Exploring distal regions of the A 3 adenosine receptor binding site: sterically constrained N6-(2-phenylethyl)adenosine derivatives as potent ligands

Abstract

We synthesized phenyl ring-substituted analogues of N 6-(1 S,2 R)-(2-phenyl-1-cyclopropyl)adenosine, which is highly potent in binding to the human A 3AR with a K i value of 0.63 nM. The effects of these structural changes on affinity at human and rat adenosine receptors and on intrinsic efficacy at the hA 3AR were measured. A 3-nitrophenyl analogue was resolved chromatographically into pure diastereomers, which displayed 10-fold stereoselectivity in A 3AR binding in favor of the 1 S,2 R isomer. A molecular model defined a hydrophobic region (Phe168) in the putative A 3AR binding site around the phenyl moiety. A heteroaromatic group (3-thienyl) could substitute for the phenyl moiety with retention of high affinity of A 3AR binding. Other related N 6-substituted adenosine derivatives were included for comparison. Although the N 6-(2-phenyl-1-cyclopropyl) derivatives were full A 3AR agonists, several other derivatives had greatly reduced efficacy. N 6-Cyclopropyladenosine was an A 3AR antagonist, and adding either one or two phenyl rings at the 2-position of the cyclopropyl moiety restored efficacy.
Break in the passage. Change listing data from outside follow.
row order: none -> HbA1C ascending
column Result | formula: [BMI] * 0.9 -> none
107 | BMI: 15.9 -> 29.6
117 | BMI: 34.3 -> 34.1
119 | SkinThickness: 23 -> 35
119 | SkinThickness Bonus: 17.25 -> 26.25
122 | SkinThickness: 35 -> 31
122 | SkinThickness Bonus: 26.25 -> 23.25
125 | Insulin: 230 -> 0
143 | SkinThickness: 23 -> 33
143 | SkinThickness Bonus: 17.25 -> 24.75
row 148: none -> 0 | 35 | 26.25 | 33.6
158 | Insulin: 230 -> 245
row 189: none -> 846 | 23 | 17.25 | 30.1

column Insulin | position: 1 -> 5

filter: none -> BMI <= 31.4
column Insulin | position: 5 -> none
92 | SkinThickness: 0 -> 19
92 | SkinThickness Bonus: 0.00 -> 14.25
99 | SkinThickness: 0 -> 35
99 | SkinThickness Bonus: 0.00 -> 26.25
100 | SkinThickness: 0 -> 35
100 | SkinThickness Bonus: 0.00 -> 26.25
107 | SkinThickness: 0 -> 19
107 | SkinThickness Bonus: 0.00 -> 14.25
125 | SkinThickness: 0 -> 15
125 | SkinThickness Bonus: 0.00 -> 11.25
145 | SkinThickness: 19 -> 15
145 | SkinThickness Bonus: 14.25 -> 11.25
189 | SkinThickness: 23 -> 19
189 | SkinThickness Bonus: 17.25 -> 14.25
N 6-(2,2-Diphenylethyl)adenosine was an A 3AR antagonist, and either adding a bond between the two phenyl rings ( N 6-9-fluorenylmethyl) or shortening the ethyl moiety ( N 6-diphenylmethyl) restored efficacy. A QSAR study of the N 6 region provided a model that was complementary to the putative A 3AR binding site in a rhodopsin-based homology model. Thus, a new series of high-affinity A 3AR agonists and related nucleoside antagonists was explored through both empirical and theoretical approaches.